» **Requirement**
Below are some records: retype them all exactly, but not the pictures.

☆ ☆ ☆ ☆ ☆

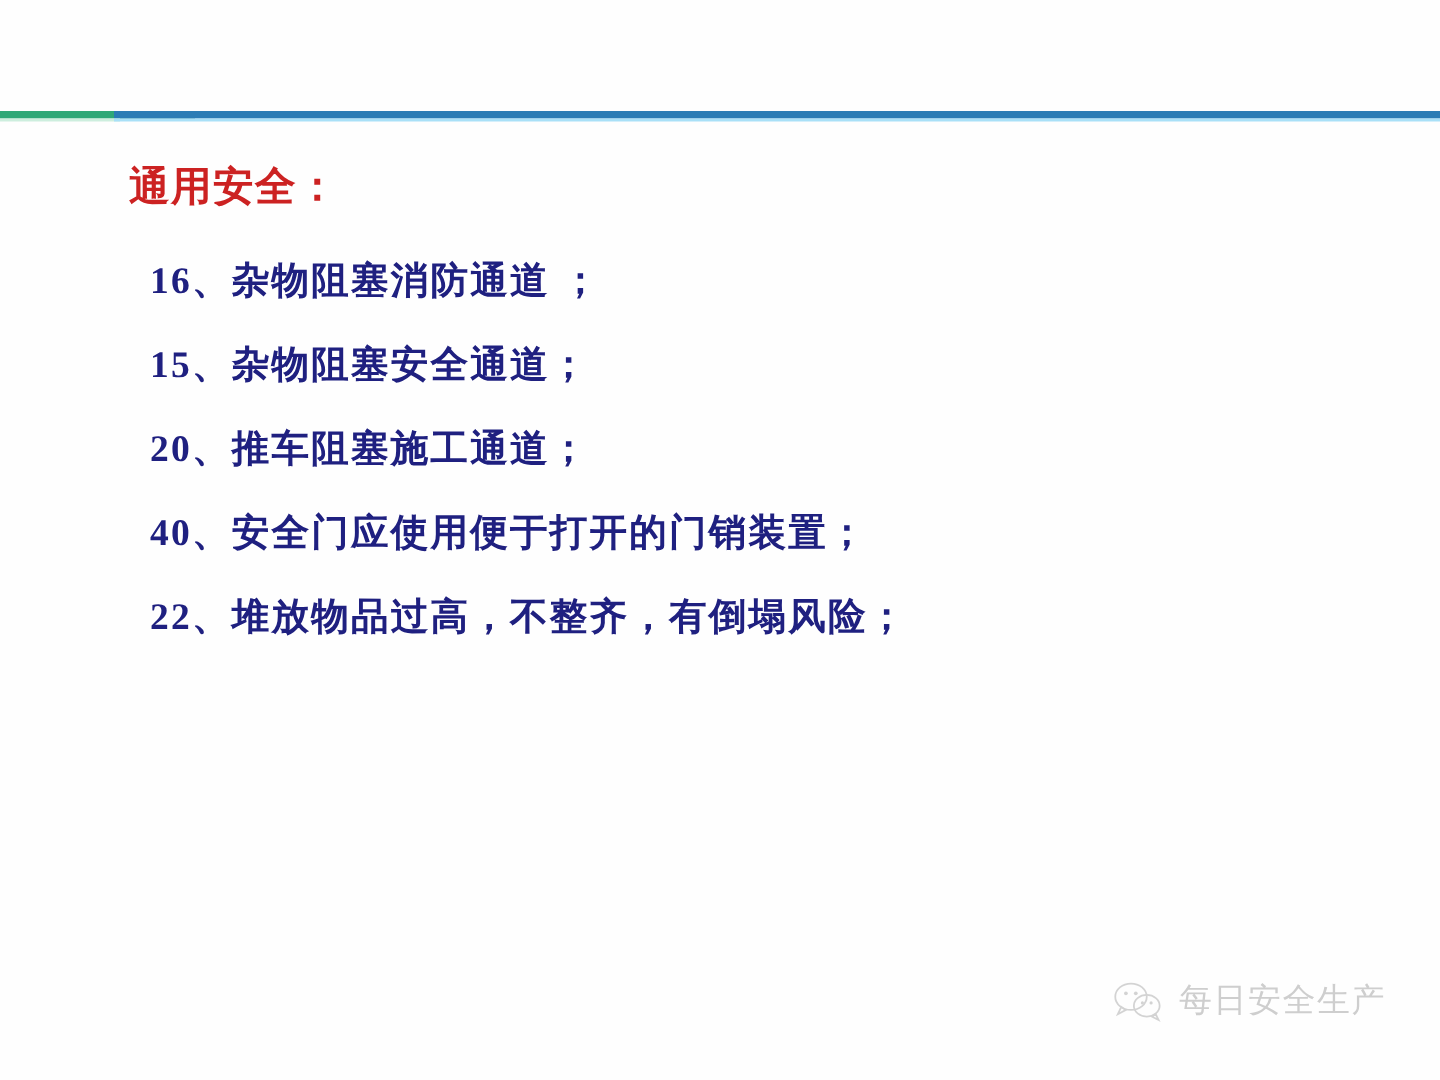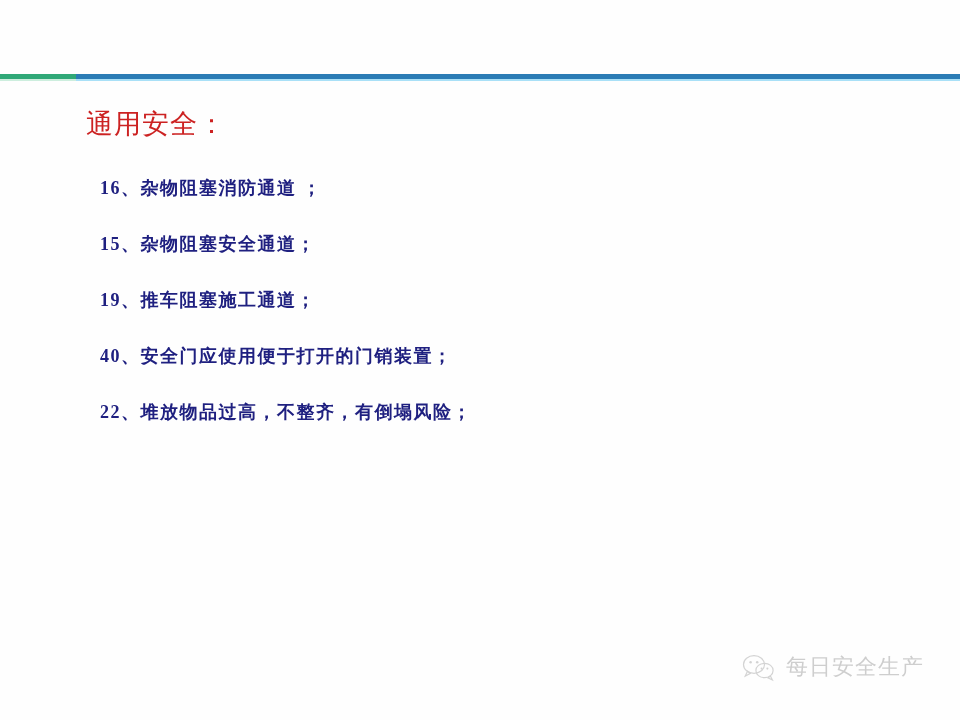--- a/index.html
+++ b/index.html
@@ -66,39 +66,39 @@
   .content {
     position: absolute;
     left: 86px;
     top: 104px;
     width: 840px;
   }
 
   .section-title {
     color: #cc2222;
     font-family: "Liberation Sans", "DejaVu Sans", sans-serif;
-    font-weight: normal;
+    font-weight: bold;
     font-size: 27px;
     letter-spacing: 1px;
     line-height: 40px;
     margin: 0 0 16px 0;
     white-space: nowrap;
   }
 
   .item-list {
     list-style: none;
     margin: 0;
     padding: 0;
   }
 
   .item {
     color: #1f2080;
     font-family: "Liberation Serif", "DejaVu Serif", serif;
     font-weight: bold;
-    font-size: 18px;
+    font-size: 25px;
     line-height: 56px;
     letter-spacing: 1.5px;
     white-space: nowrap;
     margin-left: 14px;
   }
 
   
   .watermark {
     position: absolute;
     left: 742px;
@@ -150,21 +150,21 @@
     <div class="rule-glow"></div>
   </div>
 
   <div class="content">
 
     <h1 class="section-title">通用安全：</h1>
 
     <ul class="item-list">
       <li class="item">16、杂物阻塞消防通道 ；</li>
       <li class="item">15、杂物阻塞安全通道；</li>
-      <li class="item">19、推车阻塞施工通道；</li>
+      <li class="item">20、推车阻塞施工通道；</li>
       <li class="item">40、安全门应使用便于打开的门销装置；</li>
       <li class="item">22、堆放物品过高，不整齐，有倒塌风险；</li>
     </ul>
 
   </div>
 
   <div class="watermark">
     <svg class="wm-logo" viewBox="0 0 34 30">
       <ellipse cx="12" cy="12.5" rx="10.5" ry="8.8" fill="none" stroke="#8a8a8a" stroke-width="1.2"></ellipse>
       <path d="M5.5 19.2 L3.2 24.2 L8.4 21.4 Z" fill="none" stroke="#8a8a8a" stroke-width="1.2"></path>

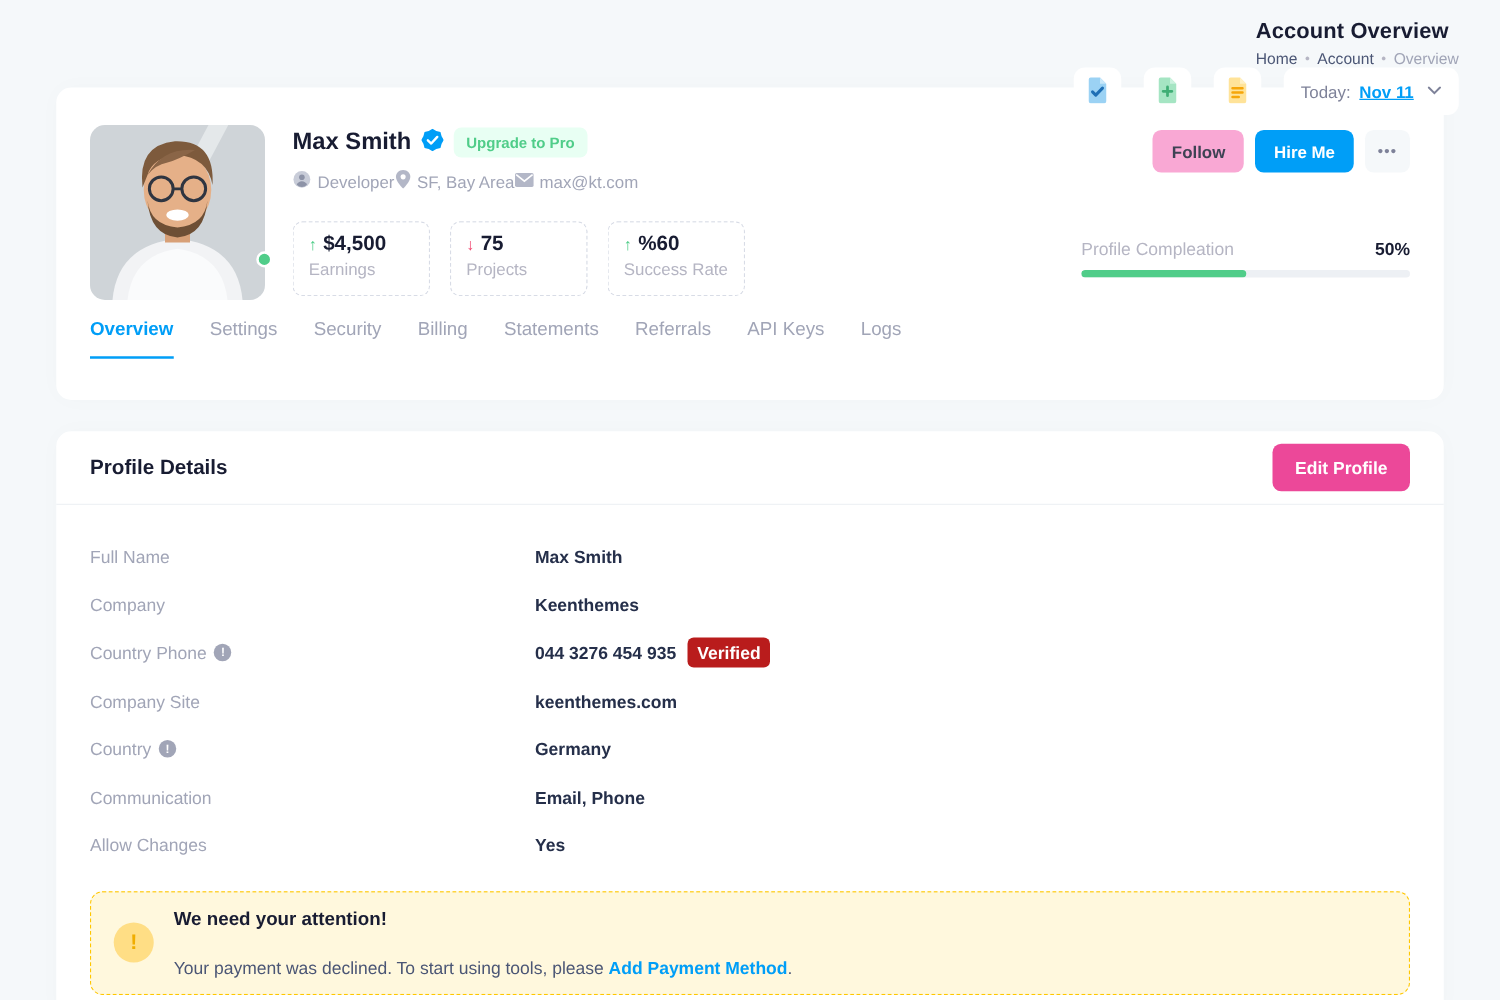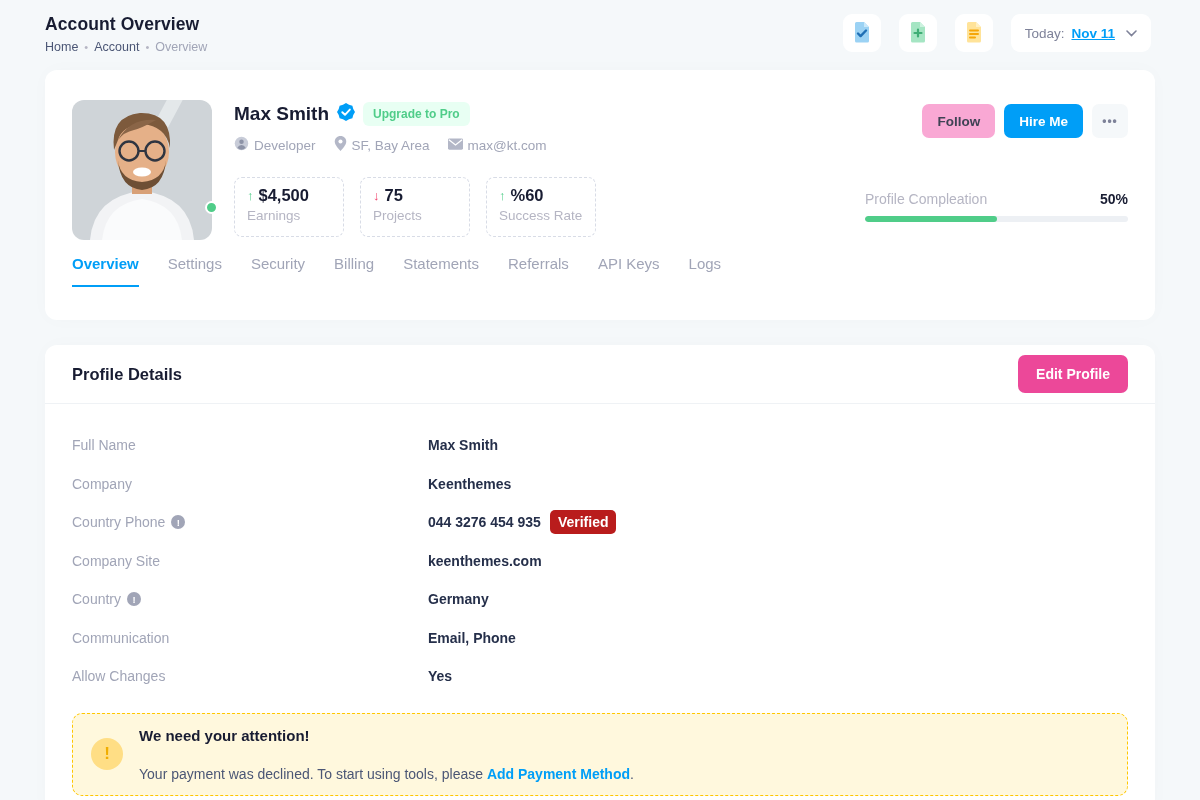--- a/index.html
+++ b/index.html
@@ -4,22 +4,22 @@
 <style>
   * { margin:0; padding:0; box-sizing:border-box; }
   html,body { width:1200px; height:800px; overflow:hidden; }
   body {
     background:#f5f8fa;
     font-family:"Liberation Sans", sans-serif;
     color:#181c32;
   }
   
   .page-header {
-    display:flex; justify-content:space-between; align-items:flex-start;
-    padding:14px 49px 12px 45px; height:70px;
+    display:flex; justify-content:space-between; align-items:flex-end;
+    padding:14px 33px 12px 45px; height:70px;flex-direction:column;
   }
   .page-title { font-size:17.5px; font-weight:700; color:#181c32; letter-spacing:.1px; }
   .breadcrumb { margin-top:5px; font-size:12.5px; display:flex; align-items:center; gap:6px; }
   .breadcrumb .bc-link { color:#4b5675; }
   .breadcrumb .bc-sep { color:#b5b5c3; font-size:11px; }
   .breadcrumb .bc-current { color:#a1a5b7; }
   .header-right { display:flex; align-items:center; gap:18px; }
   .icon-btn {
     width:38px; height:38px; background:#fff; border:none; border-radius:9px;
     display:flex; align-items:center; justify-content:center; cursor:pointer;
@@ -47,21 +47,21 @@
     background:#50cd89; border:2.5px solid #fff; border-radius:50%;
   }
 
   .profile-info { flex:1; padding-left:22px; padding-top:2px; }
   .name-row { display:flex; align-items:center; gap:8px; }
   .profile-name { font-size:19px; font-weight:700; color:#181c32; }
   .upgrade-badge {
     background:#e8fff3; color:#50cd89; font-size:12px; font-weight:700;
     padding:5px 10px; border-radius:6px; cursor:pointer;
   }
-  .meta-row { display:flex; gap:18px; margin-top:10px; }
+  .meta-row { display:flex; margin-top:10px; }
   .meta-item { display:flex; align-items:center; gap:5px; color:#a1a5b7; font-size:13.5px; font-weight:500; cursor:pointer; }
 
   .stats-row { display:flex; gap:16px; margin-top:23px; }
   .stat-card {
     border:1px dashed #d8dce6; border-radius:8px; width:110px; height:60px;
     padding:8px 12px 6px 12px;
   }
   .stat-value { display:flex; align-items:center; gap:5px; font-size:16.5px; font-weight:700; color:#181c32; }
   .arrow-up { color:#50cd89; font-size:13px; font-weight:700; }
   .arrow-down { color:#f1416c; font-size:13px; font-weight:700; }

☆ ☆ ☆ ☆ ☆

» **Solution for this problem**
--- a/index.html
+++ b/index.html
@@ -66,39 +66,39 @@
   .content {
     position: absolute;
     left: 86px;
     top: 104px;
     width: 840px;
   }
 
   .section-title {
     color: #cc2222;
     font-family: "Liberation Sans", "DejaVu Sans", sans-serif;
-    font-weight: normal;
+    font-weight: bold;
     font-size: 27px;
     letter-spacing: 1px;
     line-height: 40px;
     margin: 0 0 16px 0;
     white-space: nowrap;
   }
 
   .item-list {
     list-style: none;
     margin: 0;
     padding: 0;
   }
 
   .item {
     color: #1f2080;
     font-family: "Liberation Serif", "DejaVu Serif", serif;
     font-weight: bold;
-    font-size: 18px;
+    font-size: 25px;
     line-height: 56px;
     letter-spacing: 1.5px;
     white-space: nowrap;
     margin-left: 14px;
   }
 
   
   .watermark {
     position: absolute;
     left: 742px;
@@ -150,21 +150,21 @@
     <div class="rule-glow"></div>
   </div>
 
   <div class="content">
 
     <h1 class="section-title">通用安全：</h1>
 
     <ul class="item-list">
       <li class="item">16、杂物阻塞消防通道 ；</li>
       <li class="item">15、杂物阻塞安全通道；</li>
-      <li class="item">19、推车阻塞施工通道；</li>
+      <li class="item">20、推车阻塞施工通道；</li>
       <li class="item">40、安全门应使用便于打开的门销装置；</li>
       <li class="item">22、堆放物品过高，不整齐，有倒塌风险；</li>
     </ul>
 
   </div>
 
   <div class="watermark">
     <svg class="wm-logo" viewBox="0 0 34 30">
       <ellipse cx="12" cy="12.5" rx="10.5" ry="8.8" fill="none" stroke="#8a8a8a" stroke-width="1.2"></ellipse>
       <path d="M5.5 19.2 L3.2 24.2 L8.4 21.4 Z" fill="none" stroke="#8a8a8a" stroke-width="1.2"></path>

--- a/index.html
+++ b/index.html
@@ -4,22 +4,22 @@
 <style>
   * { margin:0; padding:0; box-sizing:border-box; }
   html,body { width:1200px; height:800px; overflow:hidden; }
   body {
     background:#f5f8fa;
     font-family:"Liberation Sans", sans-serif;
     color:#181c32;
   }
   
   .page-header {
-    display:flex; justify-content:space-between; align-items:flex-start;
-    padding:14px 49px 12px 45px; height:70px;
+    display:flex; justify-content:space-between; align-items:flex-end;
+    padding:14px 33px 12px 45px; height:70px;flex-direction:column;
   }
   .page-title { font-size:17.5px; font-weight:700; color:#181c32; letter-spacing:.1px; }
   .breadcrumb { margin-top:5px; font-size:12.5px; display:flex; align-items:center; gap:6px; }
   .breadcrumb .bc-link { color:#4b5675; }
   .breadcrumb .bc-sep { color:#b5b5c3; font-size:11px; }
   .breadcrumb .bc-current { color:#a1a5b7; }
   .header-right { display:flex; align-items:center; gap:18px; }
   .icon-btn {
     width:38px; height:38px; background:#fff; border:none; border-radius:9px;
     display:flex; align-items:center; justify-content:center; cursor:pointer;
@@ -47,21 +47,21 @@
     background:#50cd89; border:2.5px solid #fff; border-radius:50%;
   }
 
   .profile-info { flex:1; padding-left:22px; padding-top:2px; }
   .name-row { display:flex; align-items:center; gap:8px; }
   .profile-name { font-size:19px; font-weight:700; color:#181c32; }
   .upgrade-badge {
     background:#e8fff3; color:#50cd89; font-size:12px; font-weight:700;
     padding:5px 10px; border-radius:6px; cursor:pointer;
   }
-  .meta-row { display:flex; gap:18px; margin-top:10px; }
+  .meta-row { display:flex; margin-top:10px; }
   .meta-item { display:flex; align-items:center; gap:5px; color:#a1a5b7; font-size:13.5px; font-weight:500; cursor:pointer; }
 
   .stats-row { display:flex; gap:16px; margin-top:23px; }
   .stat-card {
     border:1px dashed #d8dce6; border-radius:8px; width:110px; height:60px;
     padding:8px 12px 6px 12px;
   }
   .stat-value { display:flex; align-items:center; gap:5px; font-size:16.5px; font-weight:700; color:#181c32; }
   .arrow-up { color:#50cd89; font-size:13px; font-weight:700; }
   .arrow-down { color:#f1416c; font-size:13px; font-weight:700; }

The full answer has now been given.